2017-12-21

Index Improvement

Overview

Todays topic is about index improvment, so first we need to know some backgrounds.

Background

Index

We have more than 100,000 products in production, before the full index will take almost 2 hours, so client only build index once in each day. The issue is if business change some data before do a idnex, it will cause PLP data is not match with PDP.

So business want to reduce the index time, and they want to build index for each 2 hours.

Request

At the same time, some of categories products have many child SKUs, like clothes, shoes categories. We only have 3 kind of properties need to display on PLP:

Some product properties, like display name, brand.
Some of properties on the product’s default SKU, like: default image.
Other properties: al of the SKU colors on product, and all of the SKU price range.

Means if a customer visit above categories, it will return so many useless SKUs with useless properties.

See a example: jsp_ref.

So business want to reduce response for those category request to improve performance.

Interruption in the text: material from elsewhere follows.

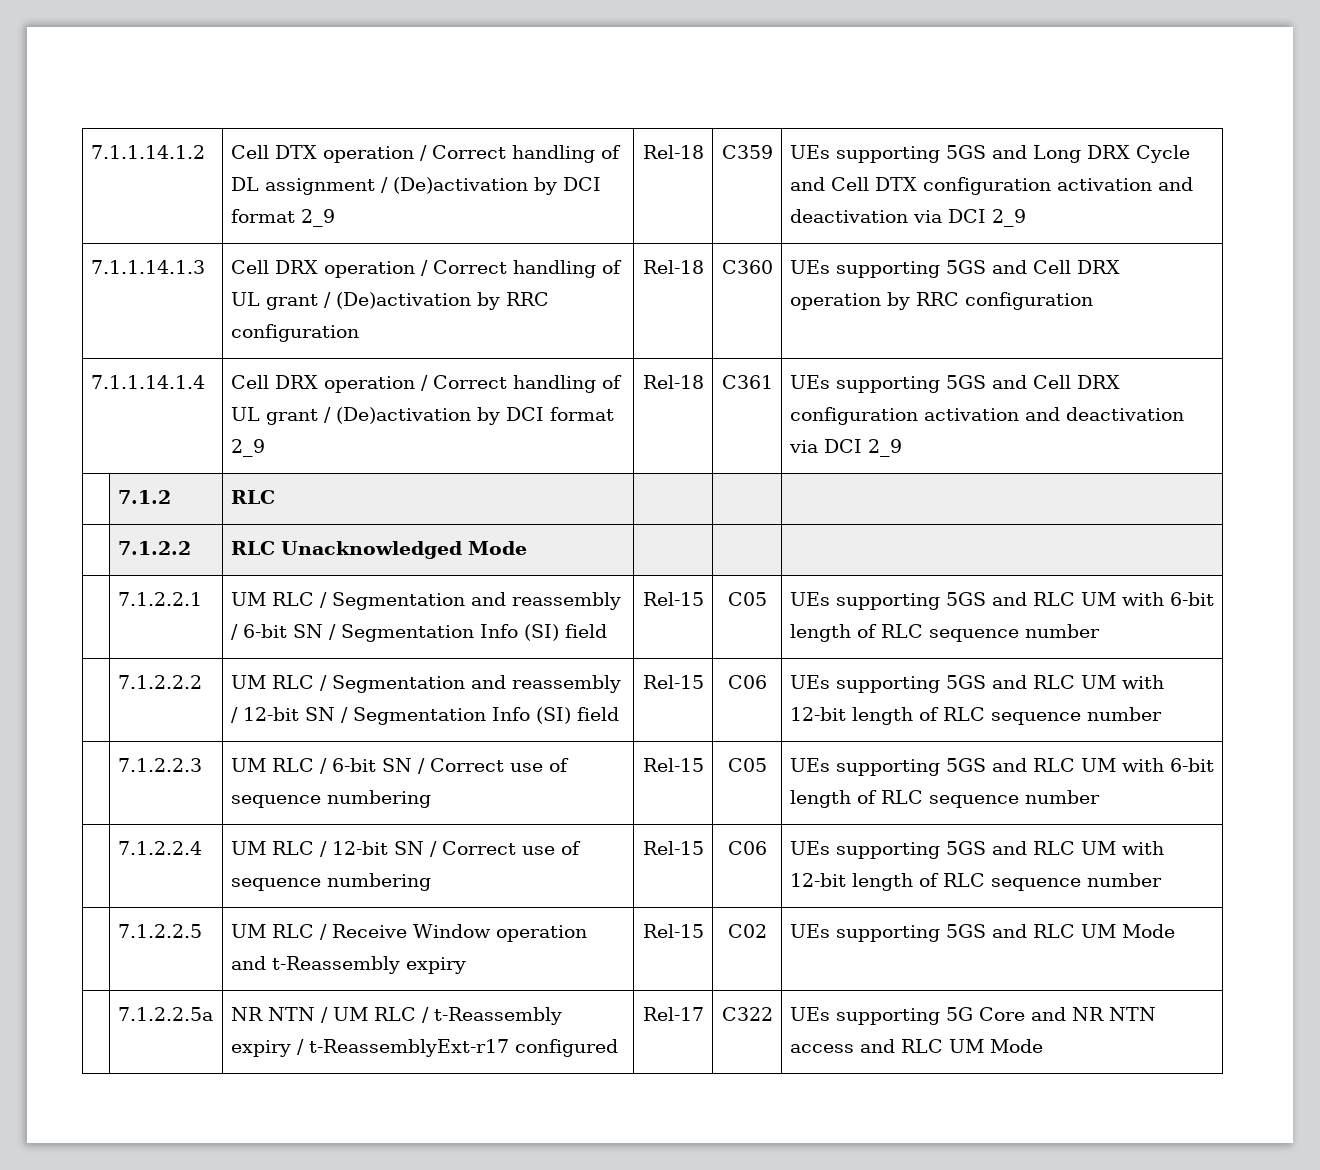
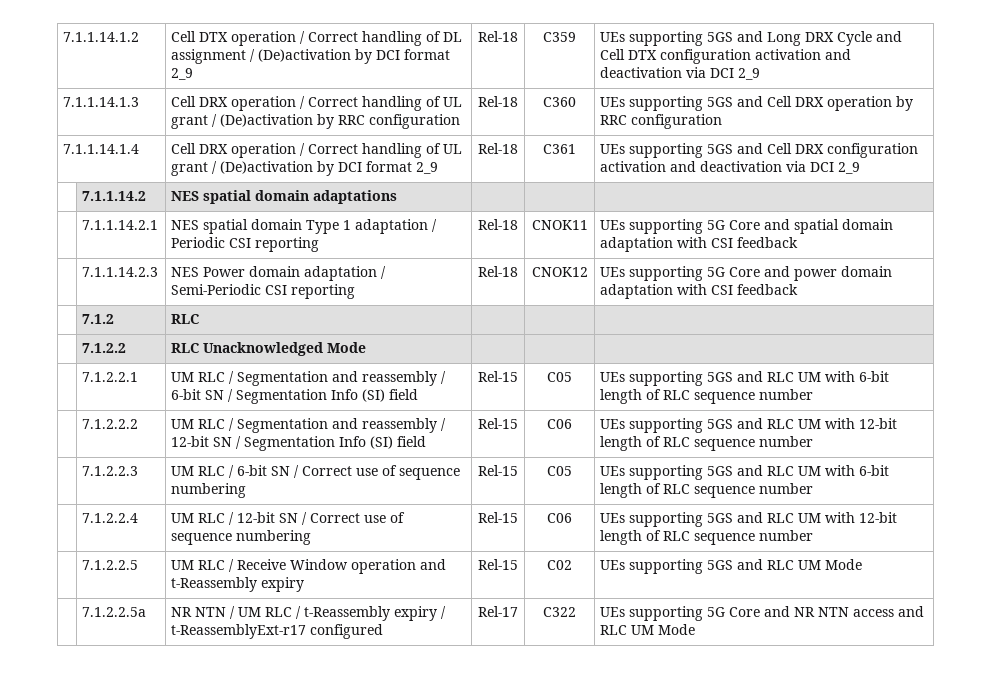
+ | 7.1.1.14.2 | NES spatial domain adaptations | | |
+ | 7.1.1.14.2.1 | NES spatial domain Type 1 adaptation / Periodic CSI reporting | Rel-18 | CNOK11 | UEs supporting 5G Core and spatial domain adaptation with CSI feedback
+ | 7.1.1.14.2.3 | NES Power domain adaptation / Semi-Periodic CSI reporting | Rel-18 | CNOK12 | UEs supporting 5G Core and power domain adaptation with CSI feedback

There is one thing you guys need to know：

You guys should know our site only return results as product level, means each item is a product. But in our index, the each record is SKU level.

See a example: jsp_ref.

So how to implement this by Endeca:

Endeca OOTB need define a aggregate property, in Falabella, we are using product.repositoryId as aggregate property,

each record has a product.repositoryId property, Endeca will use this property to merge SKU as product group by this property.

See a example: jsp_ref.

Process

Next we need to know the process about index and request before do index improvement and after index improvement.

Full index

Before

Get all products by a RQL, see Component.
Filter invalid products, see Component.
Build each record and each property base on the XML file, and write record to CAS(CAS is a mid-database for index input). see XML file, accessor and CAS.
Get data from CAS to build index.

After

Execute a procedure to calculate all valid product in a table， see Procedure.
Get all valid products form the table, see Component.
Build each record and each property base on the XML file, and write record to CAS(CAS is a mid-database for index input). see XML file, accessor and CAS.
Get data from CAS to build index.

Advantage

Most of time spent in step 2 and 3. in step 2, the Procedure time must less than Java code. In step 3, we removed some many useless properties to reduce inde time.

Disadvantage

Procedure is mote difficute than Java code, so the maintenance costs will increase.

Partial index

Before

Change a property by business.
Descriptor listener will write a data to a OOTB table at SKU level, see Descriptor and listener.
Get all SKUs from above table.
Build each record andeach property base on the MXL file and write record to CAS.
Get changed data from CAS to do partial index.

After

Change a property by business.
Descriptor listener will write a data to a new table at product level, see Descriptor and listener.
Do a partial procedure to get data from above table and get all SKUs of the product to write the OOTB table.
Build each record andeach property base on the MXL file and write record to CAS.
Get changed data from CAS to do partial index.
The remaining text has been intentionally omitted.